Тот дико взглянул на обидчика и сам отвел было длинную, как цеп, руку за спину, но сдержался и лишь крякнул при этом.
«Э-эх, и не стыдно тебе, барин?.. рази ж я за себя одного старался! — в одышке, с оползшим ртом вымолвил Гиганов. — А ты подумал... подумал ты, пошто я извиваюсь перед тобою, ровно перееханный... извиняюсь за выражение, червяк?»
И он ушел, втянув голову в плечи, действительно похожий на гадкое сутулое насекомое, выползшее из щели по хозяйскому недосмотру.
Вслед за тем все постарались запить, зашутить, засмеять этот досадный случай: конечно, не в меру впечатлительный мальчик чуточку перешалил, но в конце концов то было их внутреннее классовое недоразуменье. Только Слезнев при прощанье попенял Саше на чрезмерную игривость поведенья и назвал ницшеанцем, да утром, при очередном свидании, Наташа с болью намекнула, что вчерашний его поступок отзывает скорей низостью, чем храбростью; по её непримиримому убежденью, любое прикосновенье к гаду сквернит, кроме как через выстрел. Впрочем, Саша и сам немножко каялся, но не оттого, что состоявшийся спектакль не удался в полной мере, а потому, что розыгрыш Гиганова мог повлечь за собою ответную шутку со стороны охранного отделения... с тем большими основаниями для страхов, что Молодая Россия уже существовала и даже был принят написанный Слезневым устав с точнейшей разработкой целей и тактики организации. Вся надежда была на то, что Гиганов постесняется сообщить начальству о своем провале. И, верно, до самого отъезда Грацианских на курорт никаких отголосков на рассказанное происшествие не последовало, а это было добрым знаком, что оно благополучно сойдет Саше с рук.

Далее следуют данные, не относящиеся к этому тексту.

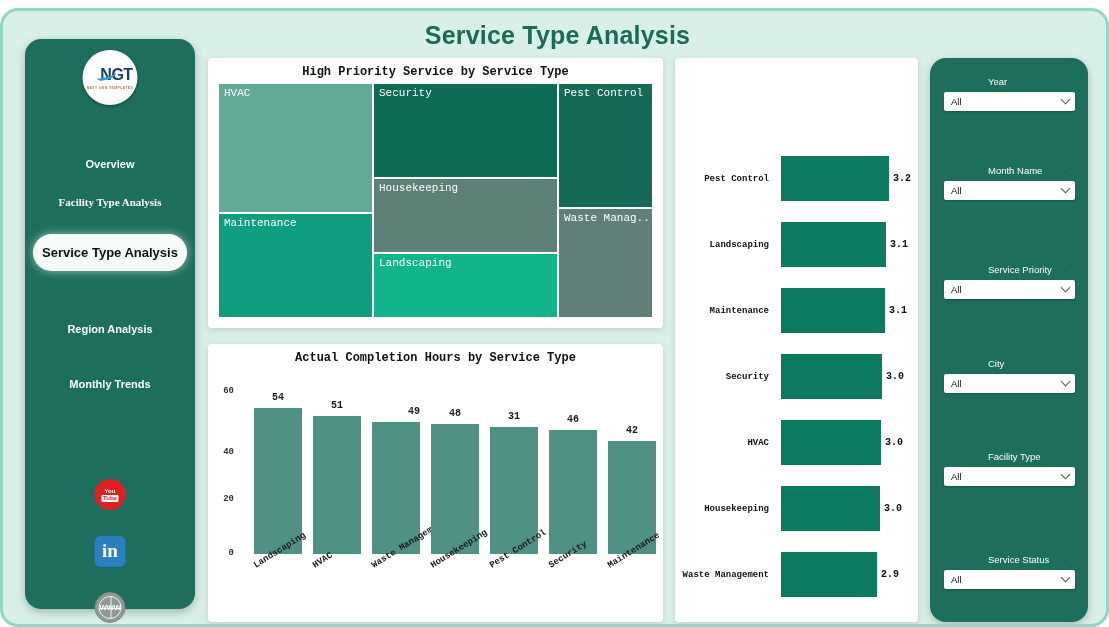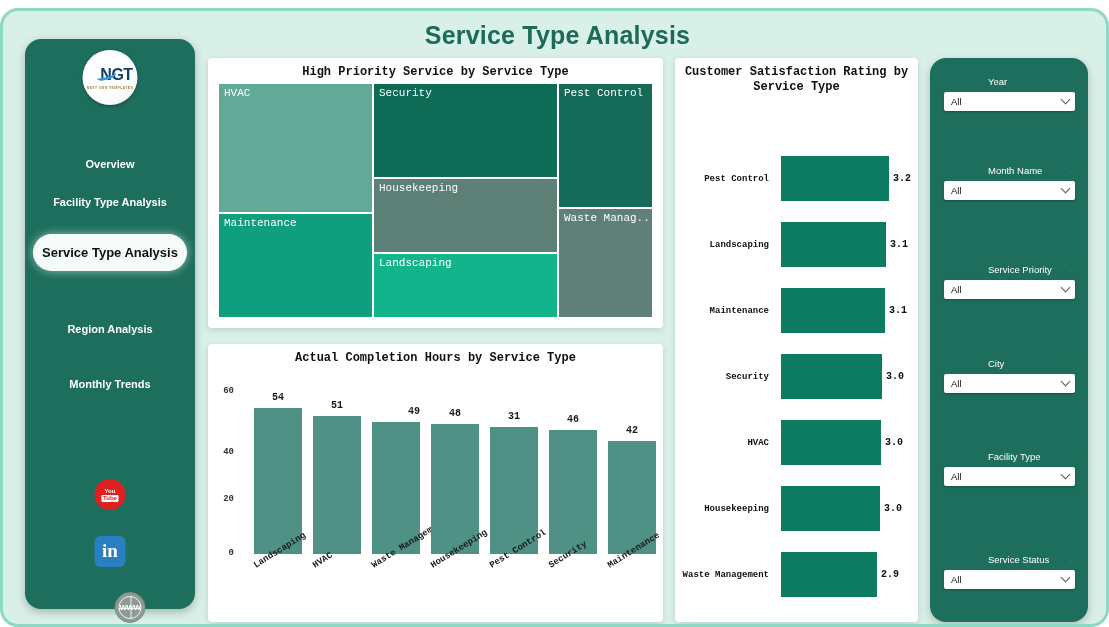--- a/index.html
+++ b/index.html
@@ -82,21 +82,20 @@
   }
   #soc-linkedin {
     top: 497px; background: #2a7fc0; border-radius: 6px;
     color: #fff; font-size: 19px; font-weight: bold;
     font-family: "Liberation Serif", serif; padding-bottom: 2px;
   }
   #soc-web {
     top: 553px; background: #8d9a95; border-radius: 50%;
     color: #ffffff; font-size: 8px; font-weight: bold;
     border: 1px solid #7c8a85;
-    margin-left: 20px;
   }
   #soc-web .globe-lines {
     position: absolute; inset: 3px; border-radius: 50%;
     border: 1px solid rgba(255,255,255,.85);
   }
   #soc-web .globe-lines::before {
     content: ""; position: absolute; left: 50%; top: -1px; bottom: -1px;
     width: 0; border-left: 1px solid rgba(255,255,255,.85);
   }
   #soc-web .globe-lines::after {
@@ -207,21 +206,21 @@
       <div class="ngt-wrap">
         <span class="swoosh"></span>
         <span class="ngt">NGT</span>
       </div>
       <div class="tagline">NEXT GEN TEMPLATES</div>
     </div>
 
     <div class="nav-item" style="top:110px;">
       <span>Overview</span>
     </div>
-    <div class="nav-item" style="top:148px;">
+    <div class="nav-item" style="top:148px;font-family:Liberation Serif, serif;">
       <span>Facility Type Analysis</span>
     </div>
     <div class="nav-item active" style="top:194px;top:195px;height:37px;border-radius:19px;">
       <span>Service Type Analysis</span>
     </div>
     <div class="nav-item" style="top:275px;">
       <span>Region Analysis</span>
     </div>
     <div class="nav-item" style="top:330px;">
       <span>Monthly Trends</span>
@@ -300,21 +299,20 @@
       <div class="col-val" style="left:341px;top:44px;width:48px;">46</div>
       <div class="col-lab" style="left:339px;top:192px;">Security</div>
 
       <div class="col-bar" style="left:400px;top:71px;width:48px;height:113px;"></div>
       <div class="col-val" style="left:400px;top:55px;width:48px;">42</div>
       <div class="col-lab" style="left:398px;top:192px;">Maintenance</div>
     </div>
   </div>
 
   <div class="card" id="sat-card">
-    <div class="card-title">Customer Satisfaction Rating by Service Type</div>
     <div id="sat-plot">
 
       <div class="sat-row" style="top:49px;">
         <div class="sat-label">Pest Control</div>
         <div class="sat-bar" style="width:108px;"></div>
         <div class="sat-val" style="left:218px;">3.2</div>
       </div>
 
       <div class="sat-row" style="top:115px;">
         <div class="sat-label">Landscaping</div>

Он провел чудесные полмесяца на бискайском взморье; новые впечатления вытеснили пакостное петербургское воспоминанье, а купанья на мелкой волне в сочетании с руанскими утками подкрепили его здоровье, благодаря чему к началу занятий он вернулся в Петербург с таким накоплением гемоглобина, что не грех было малость и порастратить его. Родители задержались под Висбаденом в ожидании приема у тамошнего медицинского светила, и, таким образом, огромная квартира на Сергиевской всецело поступала под холостые удовольствия Саши и Слезнева. К слову, после скандального обнаружения Молодой России Саша Грацианский дружбу свою с последним тщательно скрывал от Вихрова и Валерия, но не мог целиком отказаться от своих пестрых знакомств, доставлявших ему наиболее острые из житейских ощущений.
3
Свое столкновение с охранкой, как следствие гигановского розыгрыша, Александр Яковлевич датировал первым сентября, ошибочно сближая его с одним историческим актом уже всероссийской значимости. На деле ж оно произошло двумя неделями раньше, почти тотчас после возвращения из-за границы, потому что в сентябре уже последовала вторая половина приключения, недосказанная Морщихину не только по недостатку времени... Именно в этот промежуток вследствие непростительной небрежности, совсем уж распустившейся Аксюши из профессорской квартиры украли бабушкину скунсовую ротонду, барометр-анероид — подарок профессору от слушателей духовной академии, и малоподержанное цинковое корыто. На пятые, после кражи, сутки студента Грацианского вызвали в полицейский участок для опознания разысканных ценностей. Однако вместо ожидаемых формальностей обрюзглый пристав принялся ласкательно допрашивать молодого человека о здоровье родителей, известных ему лично, и в заключение сообщил, игриво и как бы невзначай, что в соседнем помещении Сашу дожидается офицер, имеющий потолковать с ним на одну интересующую тему; при этом, по своей долголетней приязни к семейству Грацианских, пристав дважды назвал студента просто Шуриком. Кроме того, паспортисты вокруг раздражающе скрипели перьями и болела голова после вчерашней, со Слезневым, холостяцкой пирушки, так что на ту, главную, встречу Саша вошел в состоянии тишайшего бешенства, что и окрасило его поведенье в излишне пылкие тона.